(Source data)
####
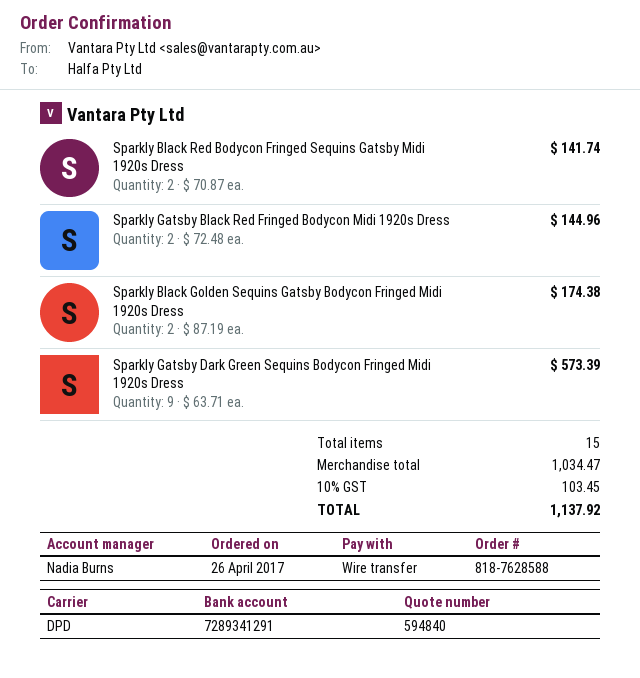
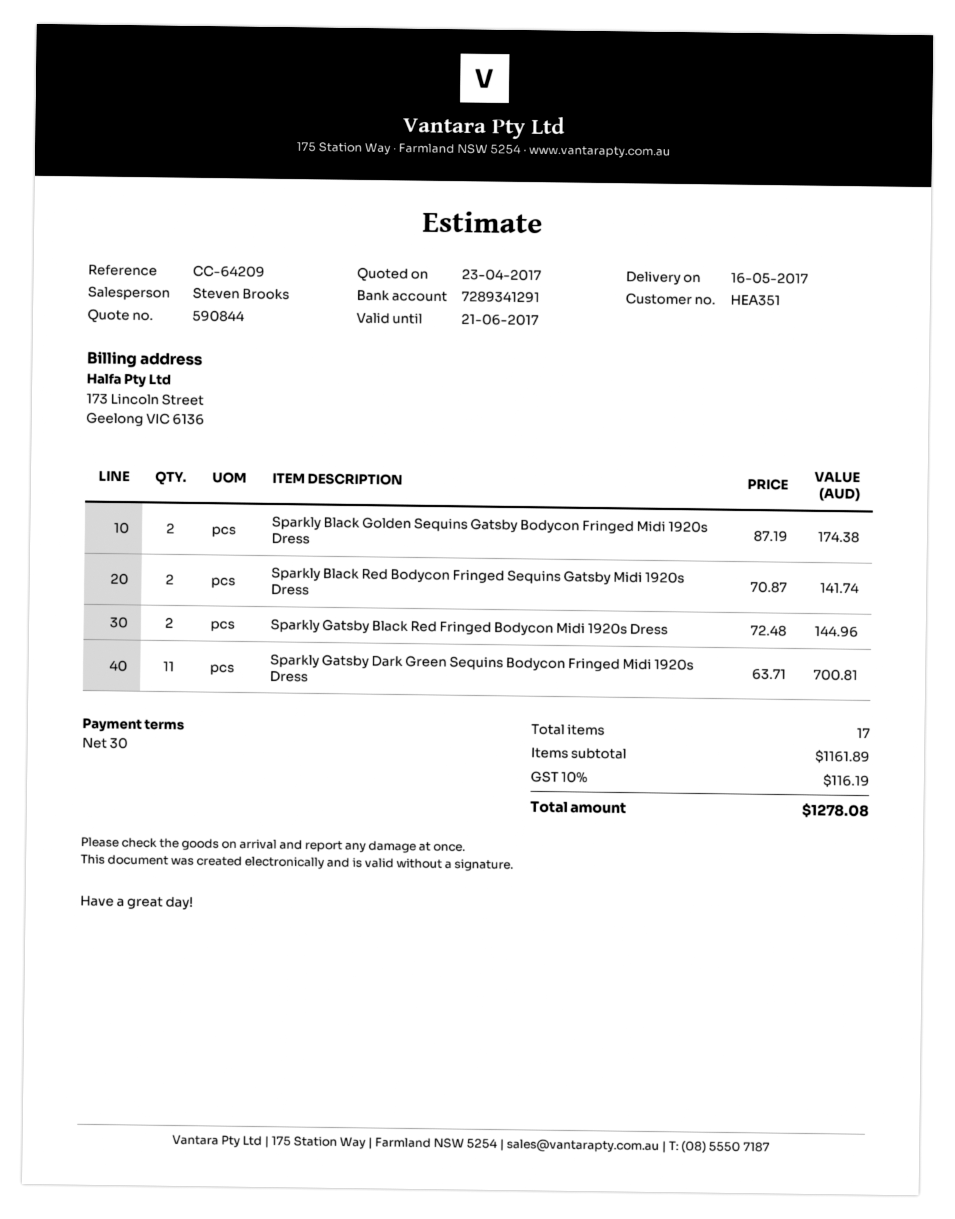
quote number: 594840 -> 590844
sales rep: Nadia Burns -> Steven Brooks
Sparkly Gatsby Dark Green Sequins Bodycon Fringed Midi 1920s Dress: 9 x 63.71 = 573.39 -> 11 x 63.71 = 700.81
total quantity: 15 -> 17
subtotal: 1034.47 -> 1161.89
tax: 10% = 103.45 -> 10% = 116.19
total: 1137.92 -> 1278.08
####
Problem statement
The result should be a word-for-word restatement of all the data, without images.

Reply to the task
quote number: 594840 -> 590844
sales rep: Nadia Burns -> Steven Brooks
Sparkly Gatsby Dark Green Sequins Bodycon Fringed Midi 1920s Dress: 9 x 63.71 = 573.39 -> 11 x 63.71 = 700.81
total quantity: 15 -> 17
subtotal: 1034.47 -> 1161.89
tax: 10% = 103.45 -> 10% = 116.19
total: 1137.92 -> 1278.08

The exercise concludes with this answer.